Le 29 mars 2023, la commission des libertés civiles (LIBE) du Parlement européen a approuvé la proposition de règlement « gestion en matière de migration et d’asile » (RAMM) ainsi que la proposition de règlement permettant l’instauration de règles spécifiques pour faire face aux crises. La commission LIBE a également adopté sa position sur la proposition de règlement établissant un mécanisme de « filtrage » aux frontières de l’Union européenne (UE), et sur le règlement sur les procédures d’asile.

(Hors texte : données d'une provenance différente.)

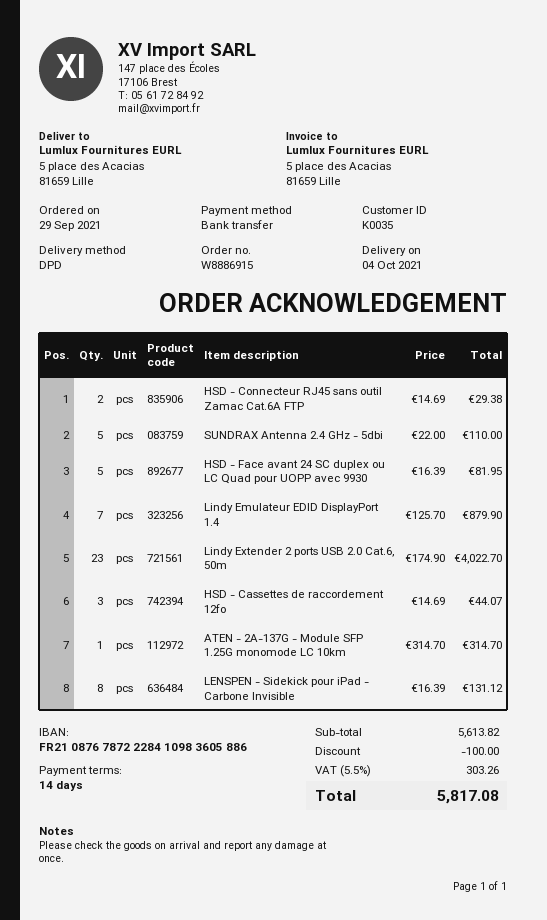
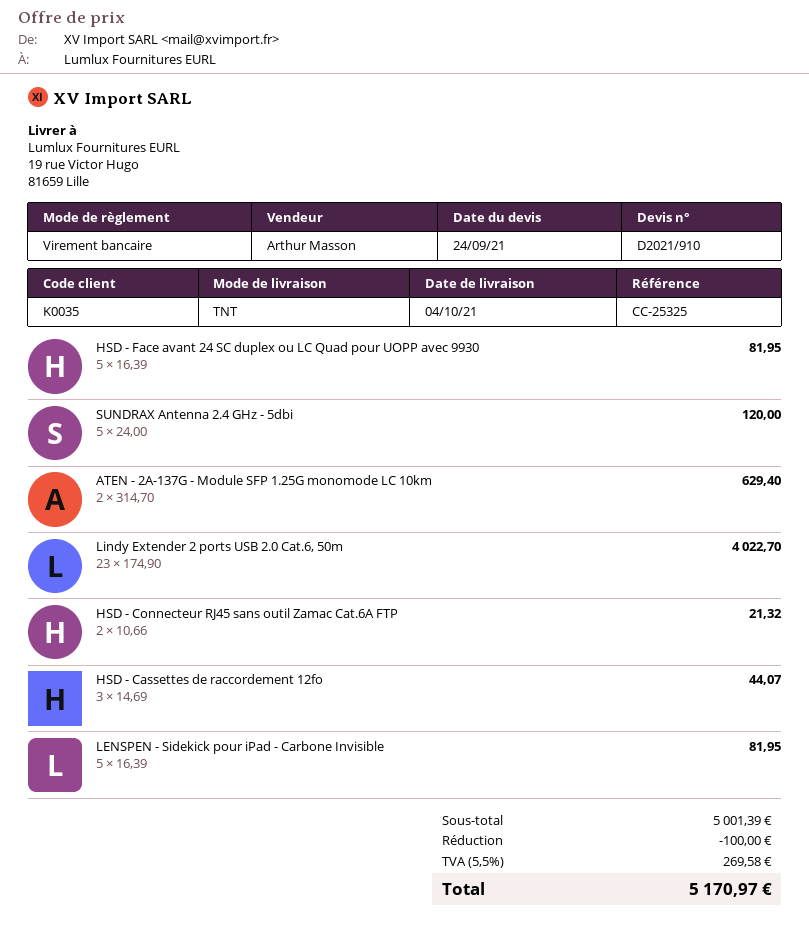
shipping method: DPD -> TNT
ship to: 5 place des Acacias, 81659 Lille -> 19 rue Victor Hugo, 81659 Lille
HSD - Connecteur RJ45 sans outil Zamac Cat.6A FTP: 2 x 14.69 = 29.38 -> 2 x 10.66 = 21.32
SUNDRAX Antenna 2.4 GHz - 5dbi: 5 x 22.00 = 110.00 -> 5 x 24.00 = 120.00
Lindy Emulateur EDID DisplayPort 1.4: 7 x 125.70 = 879.90 -> none
ATEN - 2A-137G - Module SFP 1.25G monomode LC 10km: 1 x 314.70 = 314.70 -> 2 x 314.70 = 629.40
LENSPEN - Sidekick pour iPad - Carbone Invisible: 8 x 16.39 = 131.12 -> 5 x 16.39 = 81.95
subtotal: 5613.82 -> 5001.39
tax: 5.5% = 303.26 -> 5.5% = 269.58
total: 5817.08 -> 5170.97

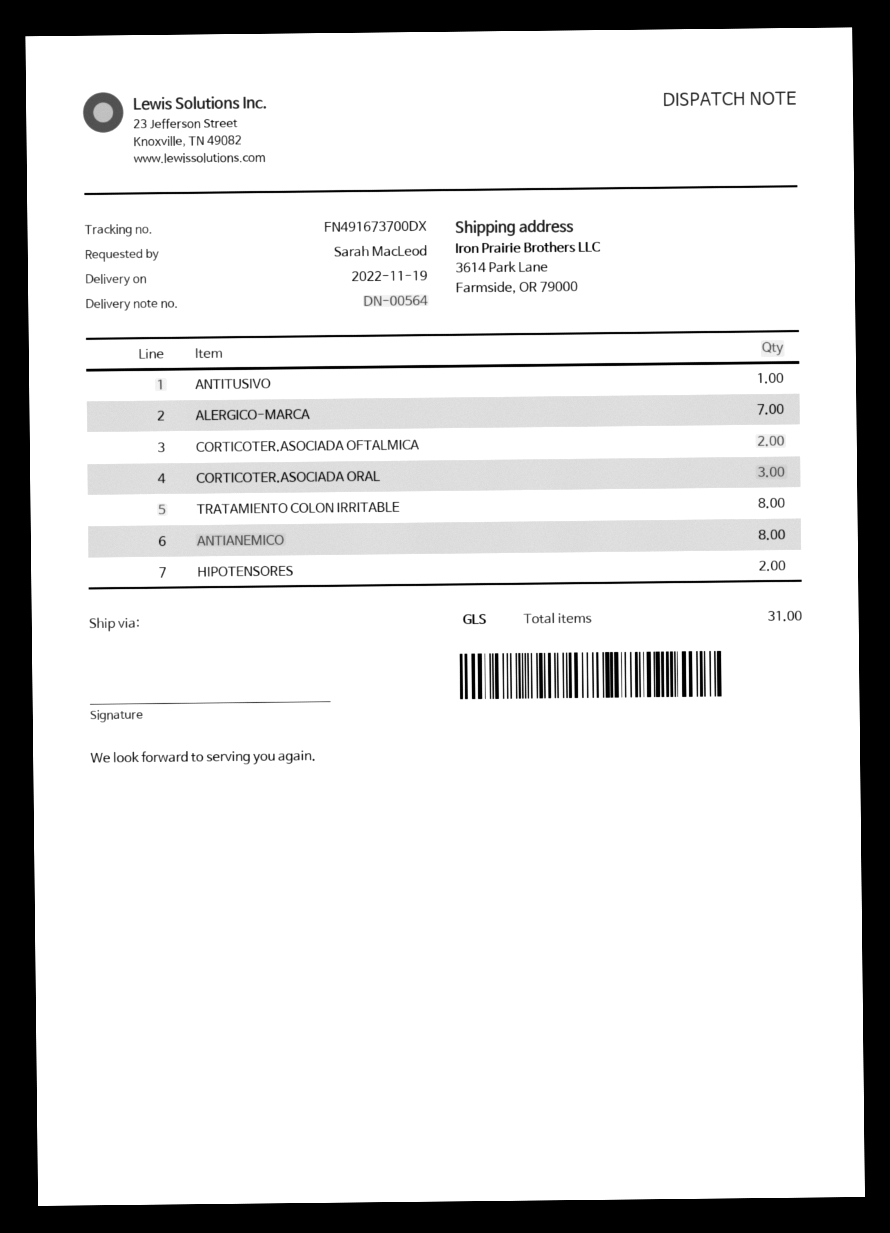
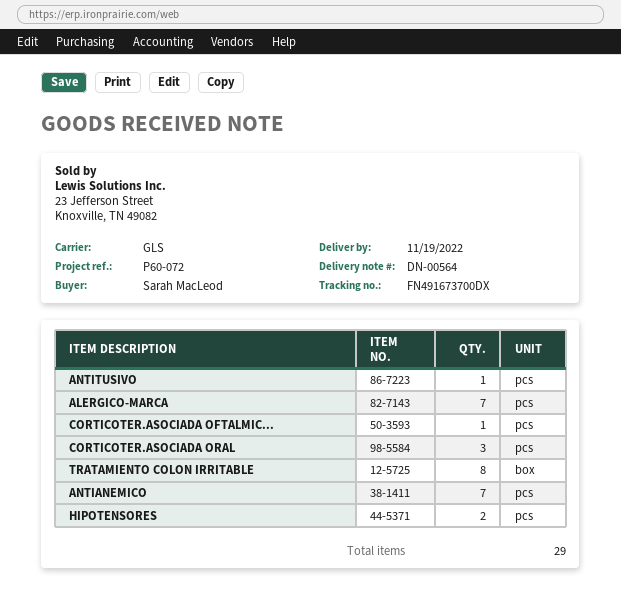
CORTICOTER.ASOCIADA OFTALMICA: 2 -> 1
ANTIANEMICO: 8 -> 7
total quantity: 31 -> 29

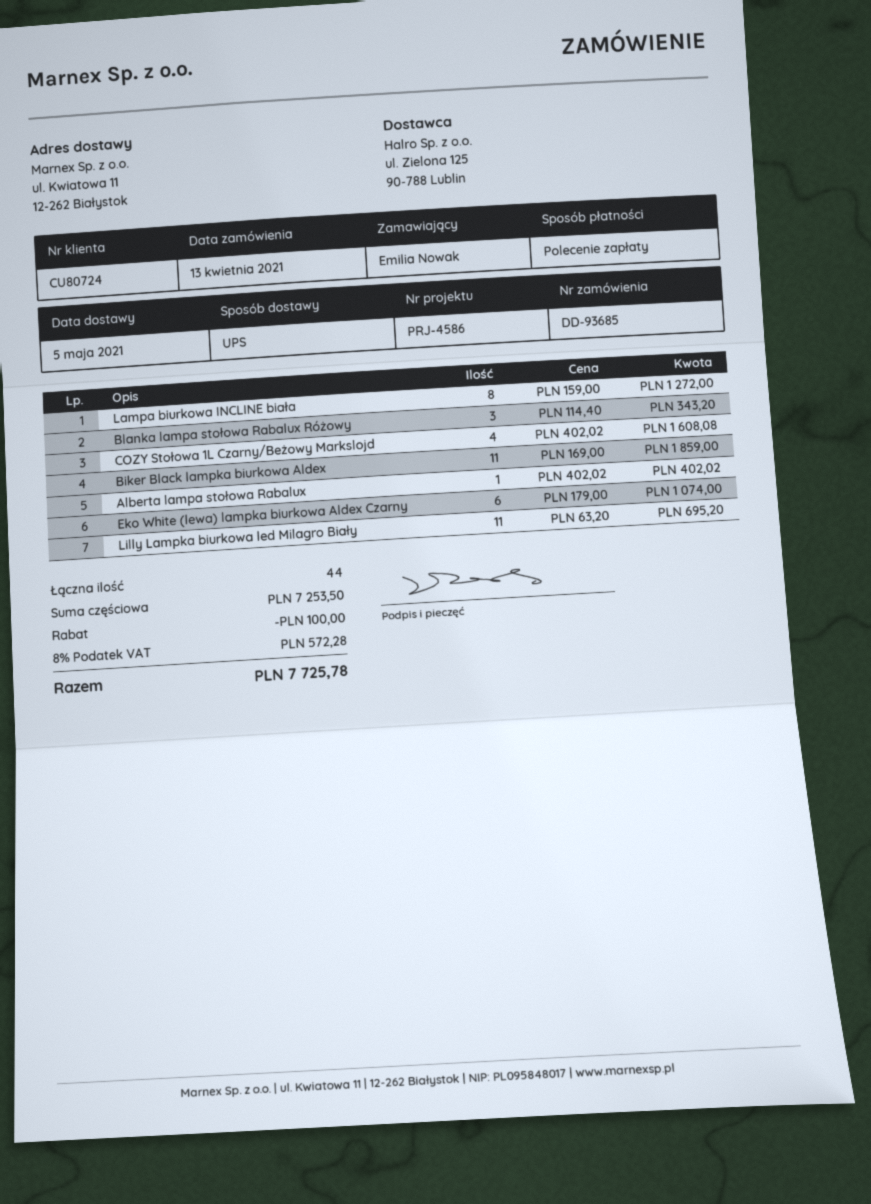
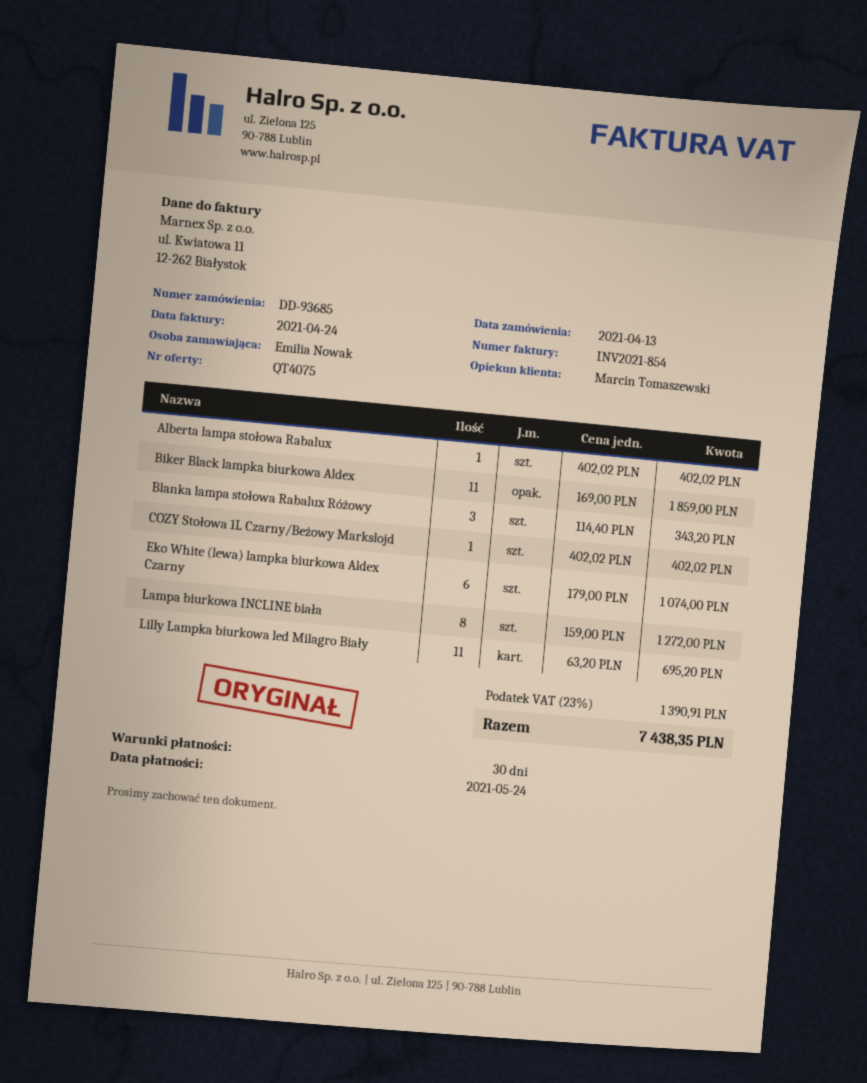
COZY Stołowa 1L Czarny/Beżowy Markslojd: 4 x 402.02 = 1608.08 -> 1 x 402.02 = 402.02
discount: 100.00 -> none
tax: 8% = 572.28 -> 23% = 1390.91
total: 7725.78 -> 7438.35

Le 20 avril 2023, les eurodéputés ont formellement approuvé en session plénière l’ouverture de négociations interinstitutionnelles sur ces propositions.
Par la signature d’une feuille de route conjointe le 7 septembre 2022, les co-législateurs se sont engagés à adopter les propositions du Pacte avant la fin de la législature et les nouvelles élections européennes de mai 2024. Néanmoins, le chemin est encore long : malgré les impulsions pouvant être données par les présidences espagnole et belge, les négociations risquent d’être très complexes entre les États membres au Conseil de l’Union européenne, en particulier dans une temporalité aussi réduite. L’aboutissement des négociations dépend essentiellement de la question de la solidarité qui continue à diviser les États membres.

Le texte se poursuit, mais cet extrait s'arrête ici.